Abstract

This paper surveys the emergence of the era of electrical communications, from its beginnings in the 1830s through to the end of analogue technology. The electric telegraph soon became an essential and visible business tool with its network of poles and wires, but it is argued that, as each system was supplanted by the next, the evidence of its existence soon disappeared. The telegraph equipment manufacturers have not necessarily survived either, and a case study of the history of Reid Brothers, Engineers Ltd is given by way of example. Little evidence of the electric telegraph’s built environment now remains in Britain.
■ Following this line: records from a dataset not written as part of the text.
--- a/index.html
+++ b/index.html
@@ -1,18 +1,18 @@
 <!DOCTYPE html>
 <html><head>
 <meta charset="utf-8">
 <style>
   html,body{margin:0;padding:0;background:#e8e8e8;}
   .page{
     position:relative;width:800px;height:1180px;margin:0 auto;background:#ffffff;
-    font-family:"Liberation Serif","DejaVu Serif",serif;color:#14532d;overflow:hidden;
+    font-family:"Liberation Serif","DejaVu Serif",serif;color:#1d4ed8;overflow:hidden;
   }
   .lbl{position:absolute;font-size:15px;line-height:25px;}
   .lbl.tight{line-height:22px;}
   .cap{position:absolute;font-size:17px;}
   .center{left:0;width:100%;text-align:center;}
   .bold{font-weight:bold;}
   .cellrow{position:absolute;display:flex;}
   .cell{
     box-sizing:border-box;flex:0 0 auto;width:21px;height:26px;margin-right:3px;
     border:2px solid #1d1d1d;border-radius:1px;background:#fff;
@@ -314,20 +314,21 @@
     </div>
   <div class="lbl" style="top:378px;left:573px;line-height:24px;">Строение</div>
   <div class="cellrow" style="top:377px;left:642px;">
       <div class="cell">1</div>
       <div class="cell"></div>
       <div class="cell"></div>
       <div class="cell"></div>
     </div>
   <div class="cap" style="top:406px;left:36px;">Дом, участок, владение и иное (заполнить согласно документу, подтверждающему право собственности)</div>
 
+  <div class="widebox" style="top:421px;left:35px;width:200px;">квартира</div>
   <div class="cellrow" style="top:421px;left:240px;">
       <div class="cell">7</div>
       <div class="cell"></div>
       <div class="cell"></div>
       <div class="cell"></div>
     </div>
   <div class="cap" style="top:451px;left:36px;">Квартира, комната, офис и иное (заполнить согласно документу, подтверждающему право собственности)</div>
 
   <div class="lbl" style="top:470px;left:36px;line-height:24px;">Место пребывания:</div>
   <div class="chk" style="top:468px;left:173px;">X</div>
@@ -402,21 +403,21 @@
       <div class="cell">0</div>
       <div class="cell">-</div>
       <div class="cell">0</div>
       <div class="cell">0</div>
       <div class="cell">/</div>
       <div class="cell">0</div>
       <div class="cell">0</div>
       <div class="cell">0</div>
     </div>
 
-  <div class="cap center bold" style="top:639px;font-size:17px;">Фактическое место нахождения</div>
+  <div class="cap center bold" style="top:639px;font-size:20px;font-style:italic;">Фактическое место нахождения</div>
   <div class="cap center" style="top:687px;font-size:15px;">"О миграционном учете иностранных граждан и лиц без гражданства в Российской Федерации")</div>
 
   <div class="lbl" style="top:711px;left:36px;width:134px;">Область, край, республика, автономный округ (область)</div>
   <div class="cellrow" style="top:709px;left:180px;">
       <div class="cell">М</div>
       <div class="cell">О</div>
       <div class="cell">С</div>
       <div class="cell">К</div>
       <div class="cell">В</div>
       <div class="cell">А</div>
When the telephone was introduced in Britain in the late 1870s, it was seen by the Post Office as a threat to its monopoly control of the inland electric telegraph system, and a court action which the Post Office won in 1880 had a retarding effect on the development of a national telephone network. The telephone exchange buildings and trunk lines became more prominent than those of the telegraph, but technological improvements caused the open-wire pole routes gradually to disappear. The Post Office created a characteristic architectural style for its buildings, but the independent telephone undertaking in Kingston upon Hull remained distinctively different in this respect. Wireless telegraphy and radio telephony imposed their own new look on the countryside, but this too has disappeared in turn. The author concludes that selected preservation of the buildings and artefacts of superseded telecommunications systems is important for a full understanding of the technology.